Competition Rules and Notes

  • Start date for submissions: Sept 30.

  • End date for submissions: Oct 31.

  • Any submissions received after Oct 31 will be ineligible for the Detector Competition.

  • Each PR should focus on one new detector or one fix for a detector. I.e, don’t open a PR with two new detectors.

  • New Detectors must be for valid credential providers. There is no benefit to the community for adding a Detector when the credential provider has no users. PRs that add invalid Detectors will be labeled invalid.

  • Spam PRs will be marked with a spam label and closed. Contributors with 2+ spammy PRs are disqualified.

  • This competition is first come first serve. If multiple PRs for the same Detector or Detector fix are opened, only the first one opened will be awarded points if merged.

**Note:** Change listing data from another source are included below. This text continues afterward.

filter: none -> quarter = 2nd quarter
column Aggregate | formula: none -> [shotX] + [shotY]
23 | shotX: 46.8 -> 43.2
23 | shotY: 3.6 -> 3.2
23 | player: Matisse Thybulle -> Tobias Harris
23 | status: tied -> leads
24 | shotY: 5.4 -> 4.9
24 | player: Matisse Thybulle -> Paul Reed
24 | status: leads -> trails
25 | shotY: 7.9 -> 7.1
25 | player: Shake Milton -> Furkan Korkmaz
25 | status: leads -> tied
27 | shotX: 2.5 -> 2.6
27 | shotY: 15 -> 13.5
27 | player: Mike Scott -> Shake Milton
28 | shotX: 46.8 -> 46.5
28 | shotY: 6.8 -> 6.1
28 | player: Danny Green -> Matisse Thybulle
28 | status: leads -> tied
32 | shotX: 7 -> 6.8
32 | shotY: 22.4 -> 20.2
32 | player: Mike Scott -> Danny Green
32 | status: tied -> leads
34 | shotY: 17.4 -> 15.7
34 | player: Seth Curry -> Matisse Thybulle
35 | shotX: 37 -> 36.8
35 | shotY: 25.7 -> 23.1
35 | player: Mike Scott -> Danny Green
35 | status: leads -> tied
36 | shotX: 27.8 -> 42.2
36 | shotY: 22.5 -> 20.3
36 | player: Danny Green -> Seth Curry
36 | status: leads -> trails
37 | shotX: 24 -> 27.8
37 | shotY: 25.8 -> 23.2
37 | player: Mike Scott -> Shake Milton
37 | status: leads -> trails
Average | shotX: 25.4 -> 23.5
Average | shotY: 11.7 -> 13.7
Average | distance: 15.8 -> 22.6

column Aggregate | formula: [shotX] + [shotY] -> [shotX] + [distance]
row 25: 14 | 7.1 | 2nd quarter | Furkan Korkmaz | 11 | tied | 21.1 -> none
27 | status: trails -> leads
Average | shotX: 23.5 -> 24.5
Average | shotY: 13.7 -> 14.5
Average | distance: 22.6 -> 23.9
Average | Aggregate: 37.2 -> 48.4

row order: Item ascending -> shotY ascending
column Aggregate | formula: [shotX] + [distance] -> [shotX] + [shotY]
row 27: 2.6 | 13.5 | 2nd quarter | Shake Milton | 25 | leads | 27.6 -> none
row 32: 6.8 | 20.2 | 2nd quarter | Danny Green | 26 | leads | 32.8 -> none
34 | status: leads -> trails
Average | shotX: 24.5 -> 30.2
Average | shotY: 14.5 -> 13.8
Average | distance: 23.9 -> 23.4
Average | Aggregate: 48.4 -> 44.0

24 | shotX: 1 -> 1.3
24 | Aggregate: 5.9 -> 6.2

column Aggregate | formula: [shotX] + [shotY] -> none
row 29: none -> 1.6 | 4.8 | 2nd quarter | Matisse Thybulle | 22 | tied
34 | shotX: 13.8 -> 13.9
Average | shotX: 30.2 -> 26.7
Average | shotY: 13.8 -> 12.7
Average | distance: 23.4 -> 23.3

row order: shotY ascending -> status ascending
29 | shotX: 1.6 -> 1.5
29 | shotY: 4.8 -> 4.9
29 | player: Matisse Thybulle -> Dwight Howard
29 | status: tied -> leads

  • However, if we request changes in a PR and that PR is abandoned (aka, no activity within 3 days), then we will consider new contributions.

  • If you want your PRs to be excluded from the competition all you have to do is ensure that you don’t apply the Hacktoberfest-Detector-Competition-New/Fix label. To avoid folks gaming the competition, we have a few criteria that must be met for a new Detector to be considered. See the Detector Criteria section below.

  • The final tally will be determined once all competition PRs submitted before November 1 are either merged or closed.

1. Documentation:
  • Provide screenshots or log outputs of passing tests. This includes a local test of the detector actually receiving a 2xx (i.e, proving verification). See the testing section in the detector contributing guidelines.

  • Provide steps on how to create an account and generate credentials for the provider.

  • Provide supporting evidence for the validity of the Detector’s regular expressions.

  • If possible, cite official documentation or recognized community resources to justify the regex patterns used.

  • Make sure to redact any sensitive information!

2. Relevance:

The Detector should fall under one of the recognized categories such as:

  • Payment Processors (e.g., Stripe, PayPal, Square)

  • DevOps Tools (e.g., Jenkins, CircleCI, Travis CI)

  • Security Tooling (e.g., HashiCorp Vault, Fortify)

  • Infrastructure Platforms (e.g., AWS, Azure, GCP)

  • AI & Data Products (e.g., TensorFlow, Jupyter, AWS Sagemaker)

  • Collaboration & Communication (e.g., Slack, Trello, Zoom)

  • Databases (e.g, Supabase, MongoDB)CSM (e.g, HubSpot, Zendesk)

If a Detector doesn’t fit into one of these categories, but you believe it’s crucial, provide a compelling case for its inclusion.

3. User Base & Popularity:

The credential provider the Detector is targeting should have a healthy and active user base. Consider using metrics like:

– Monthly active users.

– GitHub stars (if it’s an open-source tool).

– Presence in industry reports or articles.

  1. Fork the TruffleHog Repository.

  2. Fix or create a Detector.Commit and push your changes.

  3. Create a Pull Request.

  4. Label the Pull Request with either

    Hacktoberfest-Detector-Competition-Fix or


  5. Sign the CLA.

  6. Wait for a review.

General Contributions

We’re also participating in the largest “Hacktoberfest” program sponsored by Digital Ocean. To maintain the integrity of TruffleHog, we’re looking for meaningful contributions that align with the project’s goals. Here are the types of contributions that are eligible:

– Issues labeled “Hacktoberfest”: We have a backlog of issues and some of them have been labeled “Hacktoberfest”.

– Expanding our Test Coverage: Add new tests or expand existing tests to increase our test coverage to make TruffleHog even more robust!